Upon his arrival in Spain, Cabeza de Vaca wrote down his adventures and impressions in his work Shipwrecks (1537-1590). Soon the Crown again required his services, this time to continue the conquest of the Río de la Plata, a point of growing interest due to its role as a bastion against the Portuguese advances from Brazil. Although the economic incentive also weighed, given the rumors of a "Sierra de la Plata" and the "Empire of a White King". However, at that time the situation in the River Plate could not be more compromised, since the disease was irremediably consuming Pedro de Mendoza, the first advanced man of those lands. On April 15, 1540, the Crown signed the corresponding Capitulation with the Jerez citizen, allowing him to conquer the provinces of the Río de la Plata, "from the said river to the South Sea, with more than 200 leagues, from where the governorship ends." from Almagro to the Strait of Magellan”. Said Certificate was complemented by another, dated the 24th of the same month, in which he was granted the title of advance.
 
In November, the ensuing expedition set out from Cádiz, made up of three ships, 46 horses, and four hundred men, including some relatives of the new adelantado, Pedro Estopiñán Cabeza de Vaca and Alonso Riquelme de Guzmán. On March 29, 1541, they arrived at the island of Santa Catalina, learning of the changes that had occurred on the mainland. On the death of Mendoza and his lieutenant Juan de Ayolas, it was Domingo Martínez de Irala (a future nightmare for newcomers) who held command. It had precisely been his decision to leave Buenos Aires and take refuge in Asunción (present-day Paraguay), to free himself from indigenous attacks and, at the same time, be closer to the supposed Serranía de la Plata.
 
After a rather painful journey, crossing rivers and Guaraní lands, Alvar Núñez arrived in Asunción at the beginning of 1542, beginning a process that would not achieve the expected success. Contrary to what the new adelantado thought, these were moments of conquest and not so much of government, although Cabeza de Vaca would carry out expeditions to the west of the Paraguay River and north and south of the Pilcomayo, culminating in notable success. But very soon, the officers—military, fiscal, and even religious—felt annoyed, given the measures implemented by the man from Jerez, which, according to his words, curtailed the freedom and independence enjoyed up to now.
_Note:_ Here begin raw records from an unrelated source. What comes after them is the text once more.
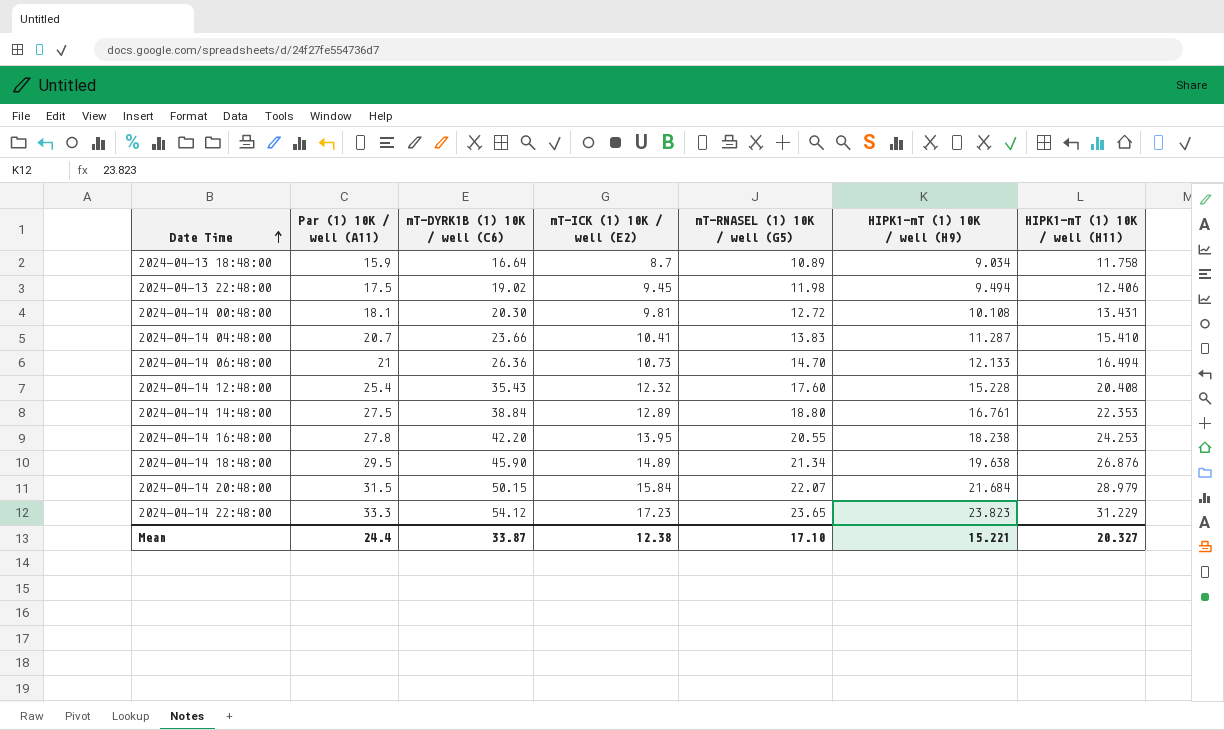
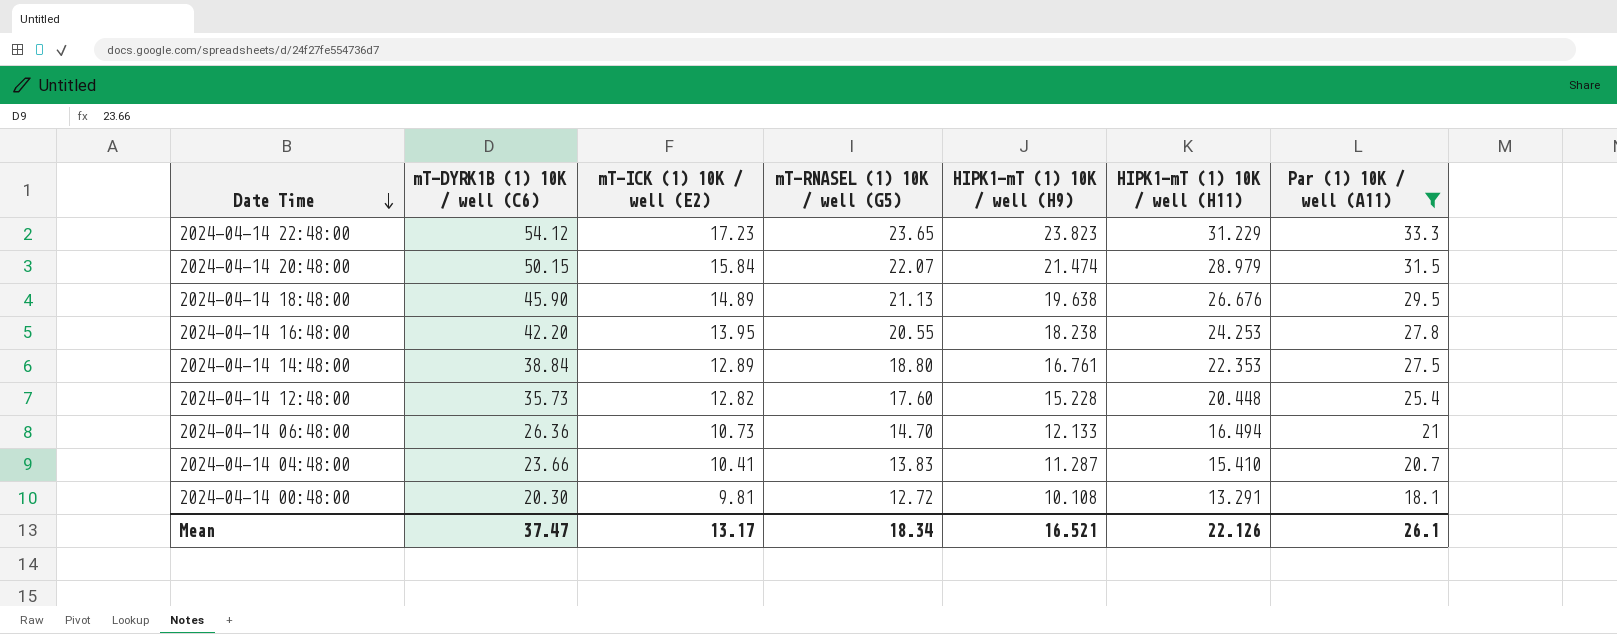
filter: none -> Par (1) 10K / well (A11) >= 18.1
row order: Date Time ascending -> Date Time descending
column Par (1) 10K / well (A11) | position: 2 -> 7
2024-04-14 20:48:00 | HIPK1-mT (1) 10K / well (H9): 21.684 -> 21.474
2024-04-14 18:48:00 | mT-RNASEL (1) 10K / well (G5): 21.34 -> 21.13
2024-04-14 18:48:00 | HIPK1-mT (1) 10K / well (H11): 26.876 -> 26.676
2024-04-14 12:48:00 | mT-DYRK1B (1) 10K / well (C6): 35.43 -> 35.73
2024-04-14 12:48:00 | mT-ICK (1) 10K / well (E2): 12.32 -> 12.82
2024-04-14 12:48:00 | HIPK1-mT (1) 10K / well (H11): 20.408 -> 20.448
2024-04-14 00:48:00 | HIPK1-mT (1) 10K / well (H11): 13.431 -> 13.291
Mean | mT-DYRK1B (1) 10K / well (C6): 33.87 -> 37.47
Mean | mT-ICK (1) 10K / well (E2): 12.38 -> 13.17
Mean | mT-RNASEL (1) 10K / well (G5): 17.10 -> 18.34
Mean | HIPK1-mT (1) 10K / well (H9): 15.221 -> 16.521
Mean | HIPK1-mT (1) 10K / well (H11): 20.327 -> 22.126
Mean | Par (1) 10K / well (A11): 24.4 -> 26.1

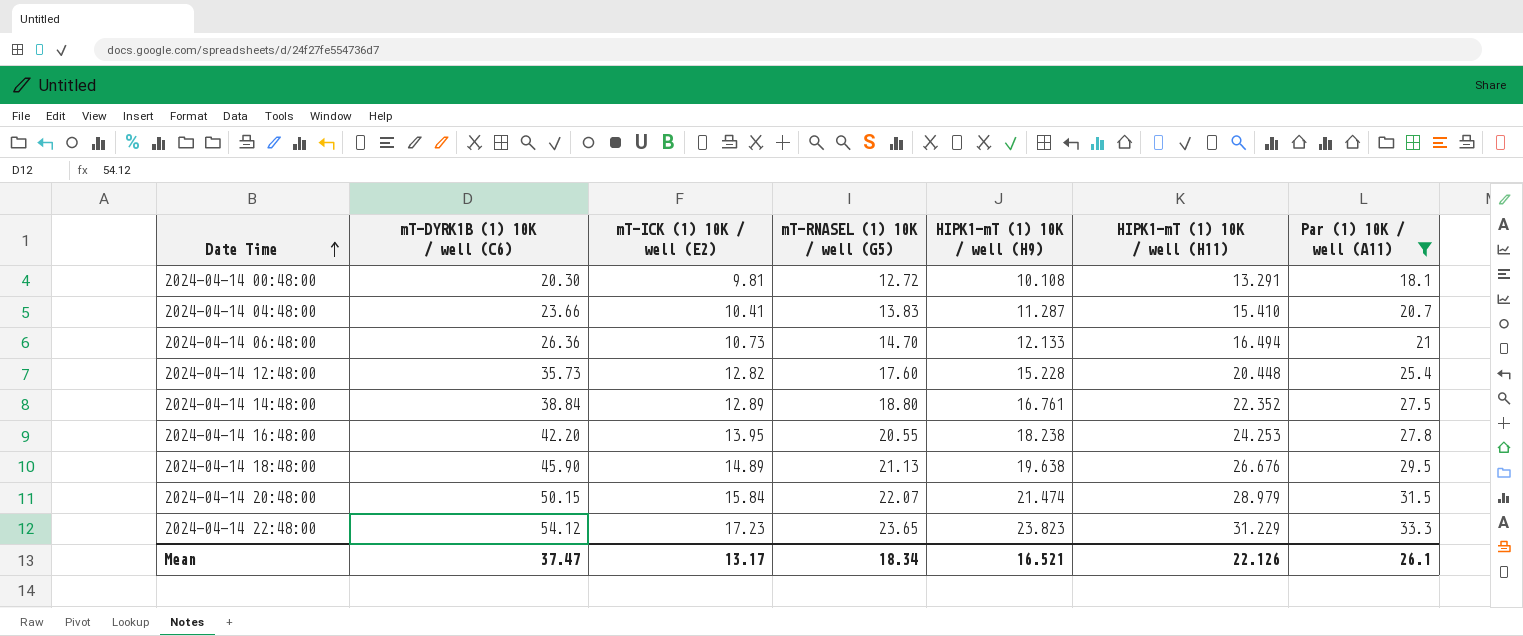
row order: Date Time descending -> Date Time ascending
2024-04-14 14:48:00 | HIPK1-mT (1) 10K / well (H11): 22.353 -> 22.352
Very soon the conspiracies led by Irala would begin, based on the fact that the new government of Cabeza de Vaca was despotic, not sharing a function with the royal officials (the veedor Cabrera was a friend of Irala); taxation on food had been prohibited and polygamy was likewise banished; the policy developed was too favorable for the indigenous, and above all, most importantly, the march to the Sierra de la Plata had been postponed indefinitely, under the "excuse" that first a good point of support had to be chosen and established and communication with the Peninsula.
 
It didn't take much more for the discontent to spread, as the Spanish claimed to have crossed the Atlantic in search of fame and riches, especially after Hernando de Ribera, sent by the adelantado to the Chaco, returned spreading legendary news about the Amazons. and Eldorado. On April 25, 1544, the people of Asuncion rebelled to the cry of "Freedom!", rioting with the royal officers at the head and some of the settlers, former participants in the Castilian community struggles. Irala, who had not figured ostensibly in these events, was left as master of the situation, and not wanting to admit it, Cabeza de Vaca was imprisoned and isolated and even suffered an attempted poisoning. By then, the mutineers would have destroyed all the documentary evidence proving the management of the afore mentioned advance, while the royal officials were in charge of collecting (under pressure) all kinds of statements from the neighborhood that were harmful to them. Whoever did not do so, risked jail or a good round of lashes, as happened to Cristóbal de Vitoria, a native of Medina del Campo.
 
Finally, the man from Jerez left the Indies for good in 1545, aboard a ship, the Communard, witness to another poisoning trial, neutralized by the victim with “oil and a piece of unicorn”. After suffering a dangerous storm and his guards unsuccessfully trying to keep him in the Azores so that he would not reach Spain, Cabeza de Vaca did so at the end of that year. Once again, the prison was his immediate destination, although he was granted bail on April 19, 1546, forcing him to remain in court for the duration of the lawsuit, which would last eight years. The prosecutor of the Council of the Indies, Marcelo de Villalobos (also from Jerez), would present numerous charges against him, in the already known line of argument, placing special emphasis on his supposed arrogance, because "I am the lord of this land" and above all his reaction before “the people of war”, despite his fatigue: “he would not give them anything that he did not need”. The defendant presented as the basis of his defense the text that would later see the light precisely as the second part of his written work (Comments), in which, chronologically, he explained his version of the facts, although for some historiographers the text would reflect the hand of his notary, Pero Hernández, a trustworthy man and witness to the facts.
 
Seven years later the mandatory sentence was handed down, condemning him to permanent banishment from the Indies under penalty of death and to serve His Majesty for five years in Oran, with arms and horses, under penalty, this time, of doubling the sentence. However, a similar sentence was immediately appealed, which forced a revision from which a second and definitive sentence would be derived, dated in Valladolid, on August 23, 1552, by which he was exonerated from the service in Orán, although he was kept out of the Indies. From these moments, little more could be said about the life of the adelantado, who spent his last years in Seville and died between 1558 and 1564, when, according to some versions, he had become prior to a convent, while others did. They situate performing the post of judge in the Royal Court of Seville, also receiving a significant pension of 2,000 ducats per year. https://dbe.rah.es/biografias/7081/alvar-nunez-cabeza-de-vaca.
 
San Jose Costa Rica, Thursday, January 19th, 2023, alberto.doer@gmail.com. Rafael A. Vilagut-Vega.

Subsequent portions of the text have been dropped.